Vigilance aussi sur les services publics, pour garantir un haut niveau de protection, de même que sur la protection des consommateurs et des travailleurs, et celle de la santé. L'acquis réglementaire des États membres ne saurait être remis en cause. Le mandat est clair.
Nous voulons obtenir une référence mondiale dans le domaine de l'environnement. Nous ne sommes pas seuls, mais il n'est pas facile de trouver des alliés à cette fin. De nombreuses ONG dans le monde mettent beaucoup d'espoir en nous pour pousser les normes américaines.
Où en est-on ? Les trois cycles de négociations préliminaires sont clos. Nous entrons dans le vif du sujet sans que la partie américaine se soit beaucoup dévoilée. Le volet réglementaire a fait apparaître des divergences très fortes. Sur les services, l'Union européenne attend des éclaircissements sur les contradictions entre niveaux fédéral et sub-fédéral. Le négociateur américain a été peu disert. Quel est son pouvoir de persuasion sur des autorités de régulation qui ne sont pas toutes fédérales ?

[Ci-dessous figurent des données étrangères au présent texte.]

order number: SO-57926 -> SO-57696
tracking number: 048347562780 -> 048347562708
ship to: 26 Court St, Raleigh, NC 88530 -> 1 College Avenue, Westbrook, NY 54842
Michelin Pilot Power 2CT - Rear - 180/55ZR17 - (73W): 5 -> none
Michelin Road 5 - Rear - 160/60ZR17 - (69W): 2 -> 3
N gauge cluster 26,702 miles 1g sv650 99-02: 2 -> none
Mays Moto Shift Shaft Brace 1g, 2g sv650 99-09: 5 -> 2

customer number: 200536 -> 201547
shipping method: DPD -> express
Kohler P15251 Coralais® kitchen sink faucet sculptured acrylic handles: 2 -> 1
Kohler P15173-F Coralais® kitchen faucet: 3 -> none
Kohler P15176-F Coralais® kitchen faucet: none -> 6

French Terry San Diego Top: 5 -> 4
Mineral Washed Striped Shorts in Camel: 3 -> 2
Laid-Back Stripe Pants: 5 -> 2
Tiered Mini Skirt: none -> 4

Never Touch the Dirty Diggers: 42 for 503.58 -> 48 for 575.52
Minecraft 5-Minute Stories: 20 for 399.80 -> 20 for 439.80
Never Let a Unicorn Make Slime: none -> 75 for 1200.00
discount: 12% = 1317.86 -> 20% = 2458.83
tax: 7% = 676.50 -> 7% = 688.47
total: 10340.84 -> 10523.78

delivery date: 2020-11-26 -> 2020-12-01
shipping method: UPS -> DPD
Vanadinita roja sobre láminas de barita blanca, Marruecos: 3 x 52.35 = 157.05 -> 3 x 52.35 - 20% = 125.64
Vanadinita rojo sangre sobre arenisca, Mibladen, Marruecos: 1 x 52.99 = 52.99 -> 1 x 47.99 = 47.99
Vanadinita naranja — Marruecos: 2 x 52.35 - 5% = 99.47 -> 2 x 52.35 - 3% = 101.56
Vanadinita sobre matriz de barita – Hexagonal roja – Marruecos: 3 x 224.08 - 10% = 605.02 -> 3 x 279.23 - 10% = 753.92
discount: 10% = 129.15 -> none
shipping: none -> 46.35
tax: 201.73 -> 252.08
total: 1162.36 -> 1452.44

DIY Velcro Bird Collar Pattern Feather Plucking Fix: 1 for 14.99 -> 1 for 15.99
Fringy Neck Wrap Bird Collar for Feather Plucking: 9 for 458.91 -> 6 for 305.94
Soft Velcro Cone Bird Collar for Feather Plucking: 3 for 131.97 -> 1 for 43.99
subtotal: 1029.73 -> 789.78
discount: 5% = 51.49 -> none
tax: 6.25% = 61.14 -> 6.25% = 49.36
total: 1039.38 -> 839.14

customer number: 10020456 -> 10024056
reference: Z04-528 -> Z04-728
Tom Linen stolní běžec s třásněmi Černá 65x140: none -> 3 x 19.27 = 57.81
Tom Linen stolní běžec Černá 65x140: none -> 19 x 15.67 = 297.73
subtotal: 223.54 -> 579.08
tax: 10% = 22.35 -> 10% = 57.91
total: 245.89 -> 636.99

Les premiers échanges sur le rythme des baisses tarifaires devraient avoir lieu début février. La troisième semaine de février aura lieu une réunion politique, importante, entre le commissaire de Gucht et le négociateur américain. Je devrai donc revenir devant le Sénat. Les négociations doivent être le plus transparentes possible, même si dans un accord commercial, on ne peut pas tout mettre sur la table.
Monsieur Richard, il faut effectivement de la cohérence au sein de l'Union européenne. J'ai un très mauvais souvenir d'un conseil informel à Dublin où il suffisait de se promener dans les couloirs pour comprendre que les Européens n'étaient pas d'accord sur grand-chose.
On connaît le comportement américain en matière d'intelligence économique. Nous ne pouvons emprunter un chemin solitaire. Transparence, oui, mais il faut trouver des alliés. Ce n'est pas évident sur la réciprocité avec les pays tiers. Le règlement doit être adopté au Parlement européen avec un rapporteur allemand.
L'enjeu démocratique est important. Nous aurons des élections européennes après les municipales. N'ayons pas peur de débattre en toute transparence. Le Congrès américain doit aussi adopter le projet de traité. On connaît ses rapports avec l'État fédéral, l'oeil démocratique veille.
La démocratie aura le dernier mot, le débat est son moteur. Nous sommes tous motivés par le fait que cet accord doit marquer un progrès. (Applaudissements)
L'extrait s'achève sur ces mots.